Blunt hielt an. Er war keine Meile mehr von Dalesville entfernt und mußte nun Groccer recht geben. Obwohl Blunt ein dutzendmal in Dalesville gewesen oder doch zumindest durchgefahren war, hatte er nie auf die Lage der Gebäude geachtet.

»Links«, erklärte Groccer. »Sieh dir den Förderturm der alten Soledad-Mine an, Boß. Wenn dort oben einer sitzt, dann blickt er glatt über die Vorhügel hier hinweg. Ich wette, der kann jeden ausmachen, der noch sieben bis acht Meilen von Dalesville entfernt ist.«

Dalesville lag am Südhang der Pecan Mountains. Man entdeckte das Nest erst, wenn man um die nördlichen Ausläufer der Berge war. Nicht viel anders war es, näherte man sich von Südwesten.

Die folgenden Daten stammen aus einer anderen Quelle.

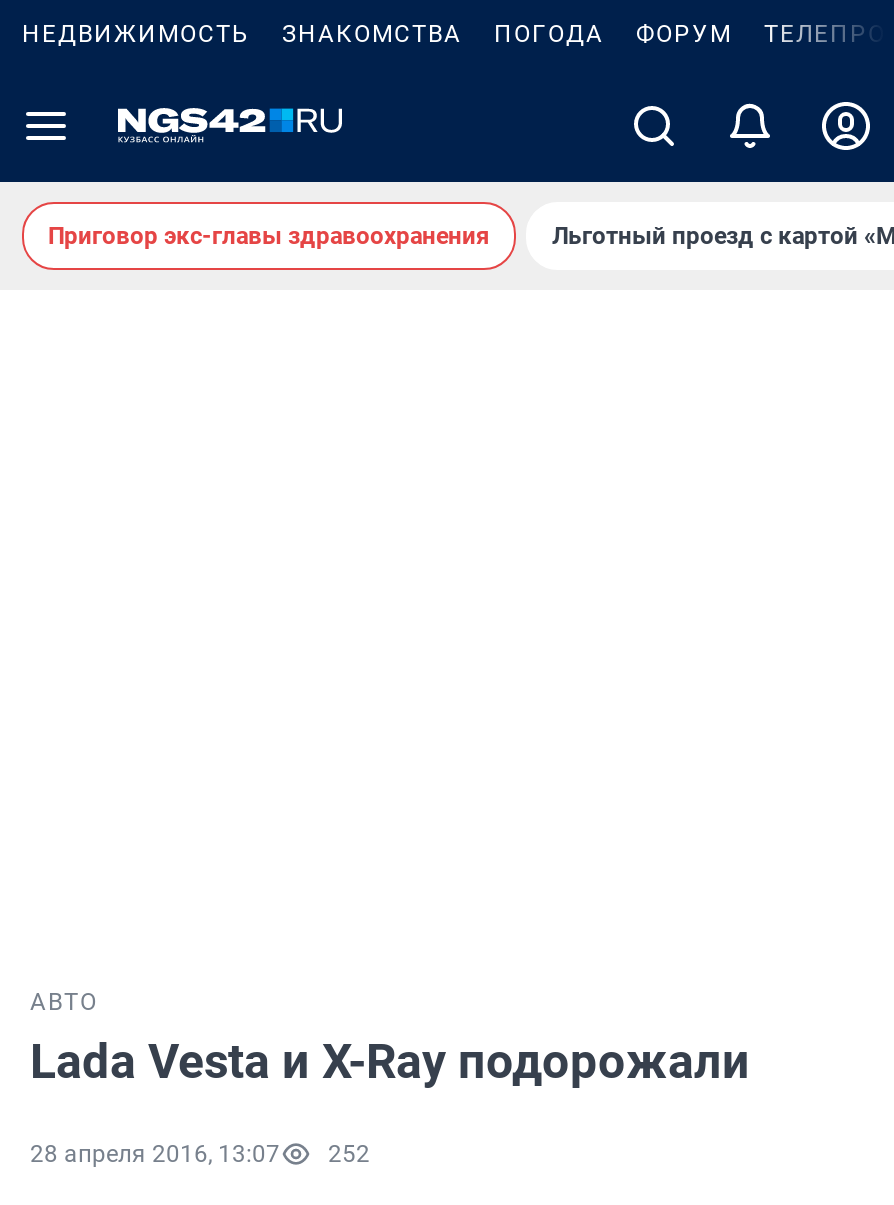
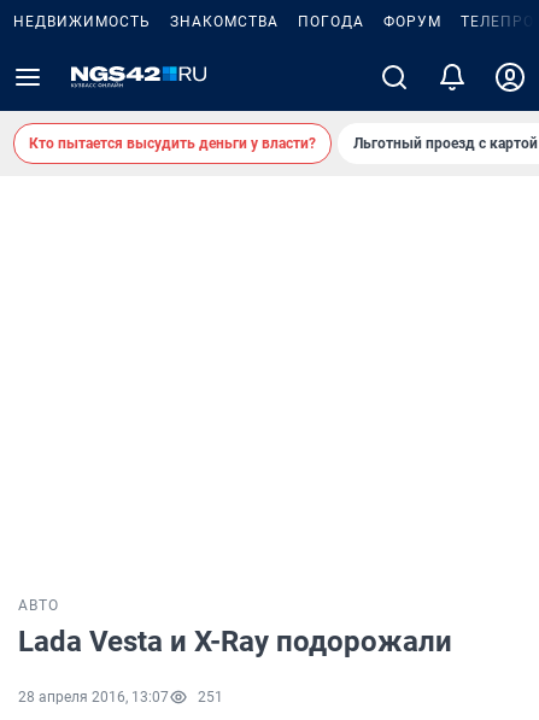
[48,222,490,250] Приговор экс-главы здравоохранения -> [29,135,316,152] Кто пытается высудить деньги у власти?
[30,1140,370,1168] 28 апреля 2016, 13:07 252 -> [18,689,223,706] 28 апреля 2016, 13:07 251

Vor Dalesville, das in einem beinahe flachen Tal lag, erhoben sich die Vorhügel der Berge, so daß das Nest sozusagen eingebettet zwischen Bergen und Vorhügeln verschwand.

John Blunt starrte auf die Bergkette und den Förderturm aus einem Balkengespinst. Dann wandte er den Kopf nach Südwesten und erkannte sofort, daß Groccer recht hatte. Wer dort oben steckte, mußte alles sehen, was sich durch das weite Tal von Südwesten näherte.

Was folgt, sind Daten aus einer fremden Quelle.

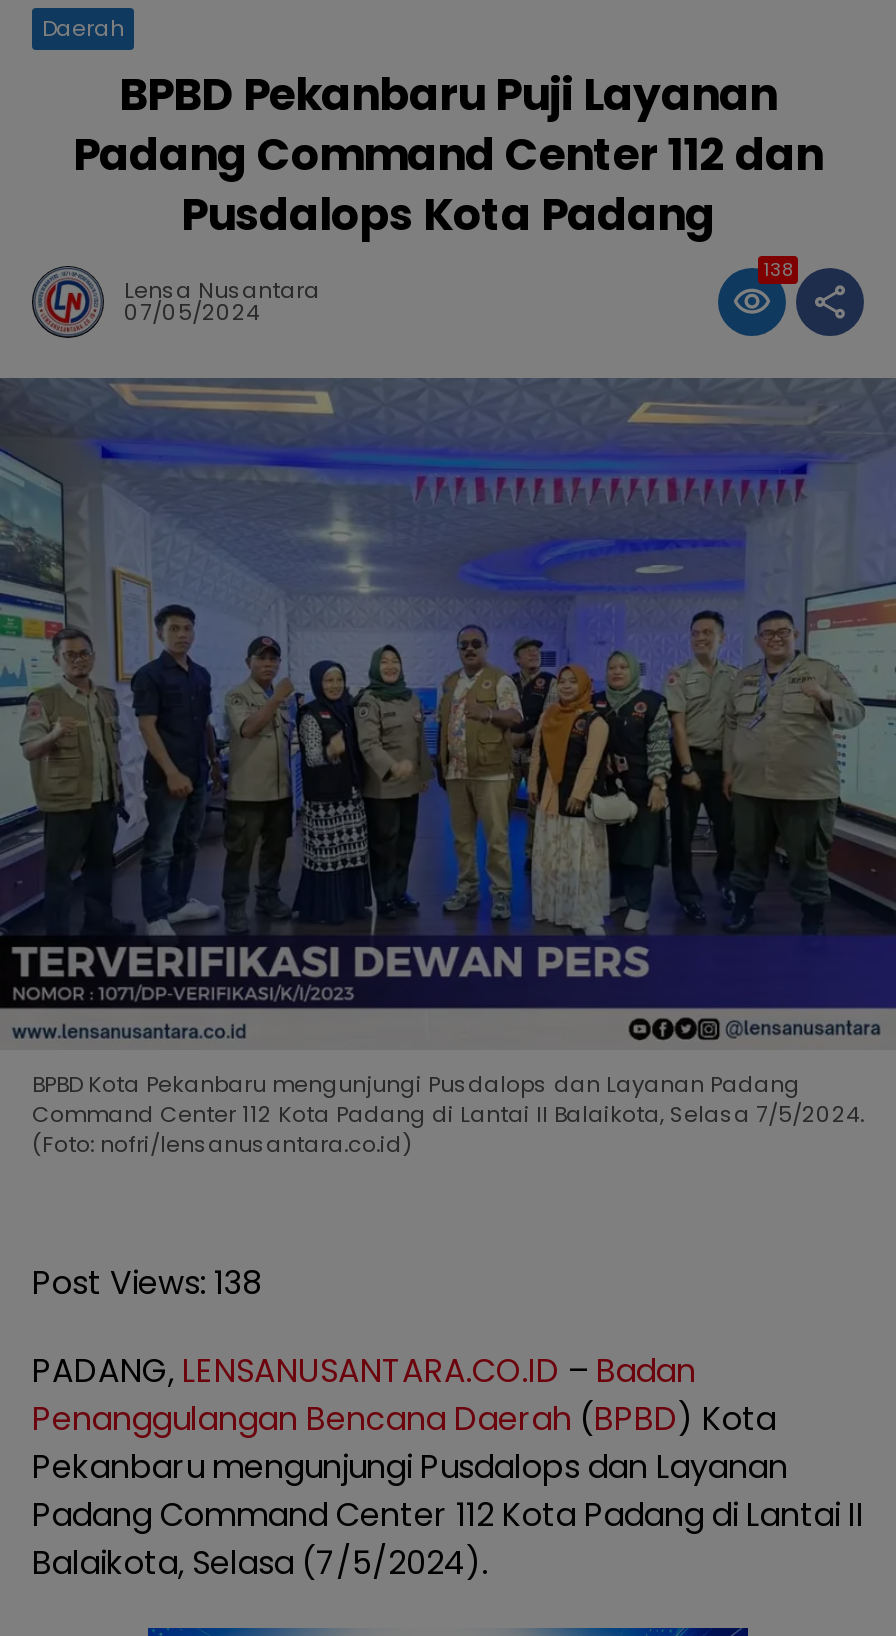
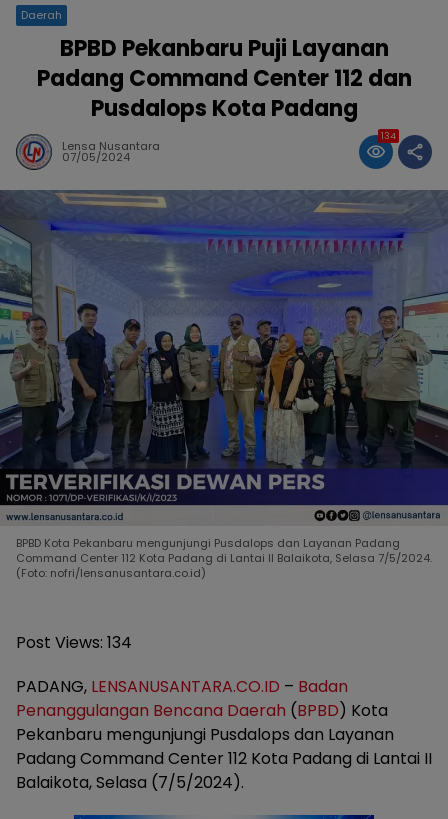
[764,258,792,282] 138 -> [381,130,396,142] 134
[32,1260,262,1306] Post Views: 138 -> [16,631,132,654] Post Views: 134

»Stimmt«, stieß Blunt erregt hervor und vergaß seine juckenden Oberschenkel und den verdammten Schweiß. »Alle Wetter, Groccer, du wirst dich da oben umsehen, verstanden? Fragt dich einer, was du da oben willst, dann sagst du, du hättest noch nie eine Mine besichtigt, klar? Los, vorwärts, ich will mir die Lage der Häuser einprägen, wir reiten hinunter zur alten Mailroute.«

Bis jetzt hatte es Blunt vermieden, auf der alten Poststraße zu reiten. Kelly mußte sie nehmen, und je weniger Spuren der Ranger sah, desto besser würde es für Blunts Pläne sein.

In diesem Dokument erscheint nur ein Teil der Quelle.